» **Task to complete**
Would you retype every line below without changing anything?

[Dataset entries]
○ ○ ○

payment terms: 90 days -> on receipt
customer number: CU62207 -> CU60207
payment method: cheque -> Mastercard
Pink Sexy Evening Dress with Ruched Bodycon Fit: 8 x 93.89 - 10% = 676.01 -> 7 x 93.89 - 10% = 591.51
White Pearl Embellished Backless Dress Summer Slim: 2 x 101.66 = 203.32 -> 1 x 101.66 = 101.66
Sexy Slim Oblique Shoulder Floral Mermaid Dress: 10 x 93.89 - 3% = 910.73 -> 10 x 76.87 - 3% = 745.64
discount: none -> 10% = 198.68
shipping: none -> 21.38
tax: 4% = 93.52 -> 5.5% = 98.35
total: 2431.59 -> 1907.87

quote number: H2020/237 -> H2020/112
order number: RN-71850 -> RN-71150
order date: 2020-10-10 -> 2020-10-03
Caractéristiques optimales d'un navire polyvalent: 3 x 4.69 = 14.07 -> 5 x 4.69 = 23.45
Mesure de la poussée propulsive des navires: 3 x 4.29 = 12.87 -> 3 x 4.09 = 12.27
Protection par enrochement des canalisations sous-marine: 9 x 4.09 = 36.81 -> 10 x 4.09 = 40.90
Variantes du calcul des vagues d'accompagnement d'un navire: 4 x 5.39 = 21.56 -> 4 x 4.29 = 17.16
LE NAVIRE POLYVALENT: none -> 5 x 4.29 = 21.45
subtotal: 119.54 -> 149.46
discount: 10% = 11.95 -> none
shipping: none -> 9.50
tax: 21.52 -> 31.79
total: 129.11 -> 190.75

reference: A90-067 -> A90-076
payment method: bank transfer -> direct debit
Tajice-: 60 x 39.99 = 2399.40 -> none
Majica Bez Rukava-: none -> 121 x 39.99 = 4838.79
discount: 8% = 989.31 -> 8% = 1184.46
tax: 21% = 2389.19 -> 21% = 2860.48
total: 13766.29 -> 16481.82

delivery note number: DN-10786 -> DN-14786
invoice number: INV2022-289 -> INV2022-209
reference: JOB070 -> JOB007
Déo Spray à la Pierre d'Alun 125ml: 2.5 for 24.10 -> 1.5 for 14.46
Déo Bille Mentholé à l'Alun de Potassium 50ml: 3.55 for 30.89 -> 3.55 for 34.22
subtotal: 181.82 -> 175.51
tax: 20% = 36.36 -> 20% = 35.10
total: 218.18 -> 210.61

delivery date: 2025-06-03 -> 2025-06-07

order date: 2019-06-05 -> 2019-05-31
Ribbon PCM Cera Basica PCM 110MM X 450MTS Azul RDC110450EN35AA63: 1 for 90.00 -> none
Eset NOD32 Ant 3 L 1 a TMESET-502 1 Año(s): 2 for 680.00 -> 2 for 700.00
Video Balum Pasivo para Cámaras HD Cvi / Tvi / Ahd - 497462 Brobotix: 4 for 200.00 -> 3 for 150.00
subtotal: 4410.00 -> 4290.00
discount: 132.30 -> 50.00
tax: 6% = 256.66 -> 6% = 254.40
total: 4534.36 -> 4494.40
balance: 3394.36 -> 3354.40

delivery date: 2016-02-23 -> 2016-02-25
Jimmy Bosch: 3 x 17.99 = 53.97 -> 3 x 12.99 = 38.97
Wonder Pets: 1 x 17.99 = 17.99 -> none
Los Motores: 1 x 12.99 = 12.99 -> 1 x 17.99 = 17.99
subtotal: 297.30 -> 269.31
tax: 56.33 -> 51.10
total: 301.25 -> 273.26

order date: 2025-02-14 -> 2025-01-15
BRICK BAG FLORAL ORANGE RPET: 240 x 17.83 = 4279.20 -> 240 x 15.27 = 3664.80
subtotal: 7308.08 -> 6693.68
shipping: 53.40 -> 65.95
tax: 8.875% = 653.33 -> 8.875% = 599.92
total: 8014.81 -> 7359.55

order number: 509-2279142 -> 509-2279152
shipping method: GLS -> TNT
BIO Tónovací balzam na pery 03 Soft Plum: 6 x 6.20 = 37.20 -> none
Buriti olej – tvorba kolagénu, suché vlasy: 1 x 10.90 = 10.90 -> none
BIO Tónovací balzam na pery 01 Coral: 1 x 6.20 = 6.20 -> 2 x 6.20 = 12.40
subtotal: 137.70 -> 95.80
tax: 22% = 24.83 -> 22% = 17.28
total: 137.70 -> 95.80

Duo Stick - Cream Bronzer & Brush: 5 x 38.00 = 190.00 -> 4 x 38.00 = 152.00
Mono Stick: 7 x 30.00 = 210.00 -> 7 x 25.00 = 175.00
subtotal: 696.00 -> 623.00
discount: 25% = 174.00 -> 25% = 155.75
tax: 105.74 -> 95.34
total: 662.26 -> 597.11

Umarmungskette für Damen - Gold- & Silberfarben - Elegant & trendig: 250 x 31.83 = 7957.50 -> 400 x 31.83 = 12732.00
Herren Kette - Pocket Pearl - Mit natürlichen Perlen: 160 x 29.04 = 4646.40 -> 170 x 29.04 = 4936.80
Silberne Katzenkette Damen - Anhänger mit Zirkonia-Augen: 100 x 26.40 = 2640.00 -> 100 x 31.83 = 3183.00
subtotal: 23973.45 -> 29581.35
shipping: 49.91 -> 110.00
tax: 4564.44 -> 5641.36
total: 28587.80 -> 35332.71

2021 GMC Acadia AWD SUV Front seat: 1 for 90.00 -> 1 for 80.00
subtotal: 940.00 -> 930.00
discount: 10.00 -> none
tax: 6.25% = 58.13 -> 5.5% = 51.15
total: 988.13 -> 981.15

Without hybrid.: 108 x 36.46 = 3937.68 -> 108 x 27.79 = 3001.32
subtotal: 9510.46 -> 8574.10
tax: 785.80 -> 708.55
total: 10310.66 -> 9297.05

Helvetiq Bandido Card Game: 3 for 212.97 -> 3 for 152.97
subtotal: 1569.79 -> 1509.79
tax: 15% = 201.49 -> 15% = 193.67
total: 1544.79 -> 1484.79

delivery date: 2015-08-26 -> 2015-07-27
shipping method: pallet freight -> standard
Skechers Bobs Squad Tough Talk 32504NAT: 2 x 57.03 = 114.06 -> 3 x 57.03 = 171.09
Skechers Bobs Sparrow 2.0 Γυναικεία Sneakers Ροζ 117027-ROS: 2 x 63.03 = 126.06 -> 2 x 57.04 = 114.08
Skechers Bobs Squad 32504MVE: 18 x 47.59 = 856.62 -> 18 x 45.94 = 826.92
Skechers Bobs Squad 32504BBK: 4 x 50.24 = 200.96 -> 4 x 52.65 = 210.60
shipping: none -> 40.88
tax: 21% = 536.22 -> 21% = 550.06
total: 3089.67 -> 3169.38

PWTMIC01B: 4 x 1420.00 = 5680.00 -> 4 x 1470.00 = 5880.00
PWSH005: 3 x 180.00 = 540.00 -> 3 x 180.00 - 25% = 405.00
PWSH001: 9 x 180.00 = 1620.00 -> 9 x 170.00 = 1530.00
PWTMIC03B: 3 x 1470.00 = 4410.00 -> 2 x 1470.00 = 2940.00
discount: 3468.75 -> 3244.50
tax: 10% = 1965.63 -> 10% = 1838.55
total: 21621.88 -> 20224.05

○ ○ ○

» **Answer section**
payment terms: 90 days -> on receipt
customer number: CU62207 -> CU60207
payment method: cheque -> Mastercard
Pink Sexy Evening Dress with Ruched Bodycon Fit: 8 x 93.89 - 10% = 676.01 -> 7 x 93.89 - 10% = 591.51
White Pearl Embellished Backless Dress Summer Slim: 2 x 101.66 = 203.32 -> 1 x 101.66 = 101.66
Sexy Slim Oblique Shoulder Floral Mermaid Dress: 10 x 93.89 - 3% = 910.73 -> 10 x 76.87 - 3% = 745.64
discount: none -> 10% = 198.68
shipping: none -> 21.38
tax: 4% = 93.52 -> 5.5% = 98.35
total: 2431.59 -> 1907.87

quote number: H2020/237 -> H2020/112
order number: RN-71850 -> RN-71150
order date: 2020-10-10 -> 2020-10-03
Caractéristiques optimales d'un navire polyvalent: 3 x 4.69 = 14.07 -> 5 x 4.69 = 23.45
Mesure de la poussée propulsive des navires: 3 x 4.29 = 12.87 -> 3 x 4.09 = 12.27
Protection par enrochement des canalisations sous-marine: 9 x 4.09 = 36.81 -> 10 x 4.09 = 40.90
Variantes du calcul des vagues d'accompagnement d'un navire: 4 x 5.39 = 21.56 -> 4 x 4.29 = 17.16
LE NAVIRE POLYVALENT: none -> 5 x 4.29 = 21.45
subtotal: 119.54 -> 149.46
discount: 10% = 11.95 -> none
shipping: none -> 9.50
tax: 21.52 -> 31.79
total: 129.11 -> 190.75

reference: A90-067 -> A90-076
payment method: bank transfer -> direct debit
Tajice-: 60 x 39.99 = 2399.40 -> none
Majica Bez Rukava-: none -> 121 x 39.99 = 4838.79
discount: 8% = 989.31 -> 8% = 1184.46
tax: 21% = 2389.19 -> 21% = 2860.48
total: 13766.29 -> 16481.82

delivery note number: DN-10786 -> DN-14786
invoice number: INV2022-289 -> INV2022-209
reference: JOB070 -> JOB007
Déo Spray à la Pierre d'Alun 125ml: 2.5 for 24.10 -> 1.5 for 14.46
Déo Bille Mentholé à l'Alun de Potassium 50ml: 3.55 for 30.89 -> 3.55 for 34.22
subtotal: 181.82 -> 175.51
tax: 20% = 36.36 -> 20% = 35.10
total: 218.18 -> 210.61

delivery date: 2025-06-03 -> 2025-06-07

order date: 2019-06-05 -> 2019-05-31
Ribbon PCM Cera Basica PCM 110MM X 450MTS Azul RDC110450EN35AA63: 1 for 90.00 -> none
Eset NOD32 Ant 3 L 1 a TMESET-502 1 Año(s): 2 for 680.00 -> 2 for 700.00
Video Balum Pasivo para Cámaras HD Cvi / Tvi / Ahd - 497462 Brobotix: 4 for 200.00 -> 3 for 150.00
subtotal: 4410.00 -> 4290.00
discount: 132.30 -> 50.00
tax: 6% = 256.66 -> 6% = 254.40
total: 4534.36 -> 4494.40
balance: 3394.36 -> 3354.40

delivery date: 2016-02-23 -> 2016-02-25
Jimmy Bosch: 3 x 17.99 = 53.97 -> 3 x 12.99 = 38.97
Wonder Pets: 1 x 17.99 = 17.99 -> none
Los Motores: 1 x 12.99 = 12.99 -> 1 x 17.99 = 17.99
subtotal: 297.30 -> 269.31
tax: 56.33 -> 51.10
total: 301.25 -> 273.26

order date: 2025-02-14 -> 2025-01-15
BRICK BAG FLORAL ORANGE RPET: 240 x 17.83 = 4279.20 -> 240 x 15.27 = 3664.80
subtotal: 7308.08 -> 6693.68
shipping: 53.40 -> 65.95
tax: 8.875% = 653.33 -> 8.875% = 599.92
total: 8014.81 -> 7359.55

order number: 509-2279142 -> 509-2279152
shipping method: GLS -> TNT
BIO Tónovací balzam na pery 03 Soft Plum: 6 x 6.20 = 37.20 -> none
Buriti olej – tvorba kolagénu, suché vlasy: 1 x 10.90 = 10.90 -> none
BIO Tónovací balzam na pery 01 Coral: 1 x 6.20 = 6.20 -> 2 x 6.20 = 12.40
subtotal: 137.70 -> 95.80
tax: 22% = 24.83 -> 22% = 17.28
total: 137.70 -> 95.80

Duo Stick - Cream Bronzer & Brush: 5 x 38.00 = 190.00 -> 4 x 38.00 = 152.00
Mono Stick: 7 x 30.00 = 210.00 -> 7 x 25.00 = 175.00
subtotal: 696.00 -> 623.00
discount: 25% = 174.00 -> 25% = 155.75
tax: 105.74 -> 95.34
total: 662.26 -> 597.11

Umarmungskette für Damen - Gold- & Silberfarben - Elegant & trendig: 250 x 31.83 = 7957.50 -> 400 x 31.83 = 12732.00
Herren Kette - Pocket Pearl - Mit natürlichen Perlen: 160 x 29.04 = 4646.40 -> 170 x 29.04 = 4936.80
Silberne Katzenkette Damen - Anhänger mit Zirkonia-Augen: 100 x 26.40 = 2640.00 -> 100 x 31.83 = 3183.00
subtotal: 23973.45 -> 29581.35
shipping: 49.91 -> 110.00
tax: 4564.44 -> 5641.36
total: 28587.80 -> 35332.71

2021 GMC Acadia AWD SUV Front seat: 1 for 90.00 -> 1 for 80.00
subtotal: 940.00 -> 930.00
discount: 10.00 -> none
tax: 6.25% = 58.13 -> 5.5% = 51.15
total: 988.13 -> 981.15

Without hybrid.: 108 x 36.46 = 3937.68 -> 108 x 27.79 = 3001.32
subtotal: 9510.46 -> 8574.10
tax: 785.80 -> 708.55
total: 10310.66 -> 9297.05

Helvetiq Bandido Card Game: 3 for 212.97 -> 3 for 152.97
subtotal: 1569.79 -> 1509.79
tax: 15% = 201.49 -> 15% = 193.67
total: 1544.79 -> 1484.79

delivery date: 2015-08-26 -> 2015-07-27
shipping method: pallet freight -> standard
Skechers Bobs Squad Tough Talk 32504NAT: 2 x 57.03 = 114.06 -> 3 x 57.03 = 171.09
Skechers Bobs Sparrow 2.0 Γυναικεία Sneakers Ροζ 117027-ROS: 2 x 63.03 = 126.06 -> 2 x 57.04 = 114.08
Skechers Bobs Squad 32504MVE: 18 x 47.59 = 856.62 -> 18 x 45.94 = 826.92
Skechers Bobs Squad 32504BBK: 4 x 50.24 = 200.96 -> 4 x 52.65 = 210.60
shipping: none -> 40.88
tax: 21% = 536.22 -> 21% = 550.06
total: 3089.67 -> 3169.38

PWTMIC01B: 4 x 1420.00 = 5680.00 -> 4 x 1470.00 = 5880.00
PWSH005: 3 x 180.00 = 540.00 -> 3 x 180.00 - 25% = 405.00
PWSH001: 9 x 180.00 = 1620.00 -> 9 x 170.00 = 1530.00
PWTMIC03B: 3 x 1470.00 = 4410.00 -> 2 x 1470.00 = 2940.00
discount: 3468.75 -> 3244.50
tax: 10% = 1965.63 -> 10% = 1838.55
total: 21621.88 -> 20224.05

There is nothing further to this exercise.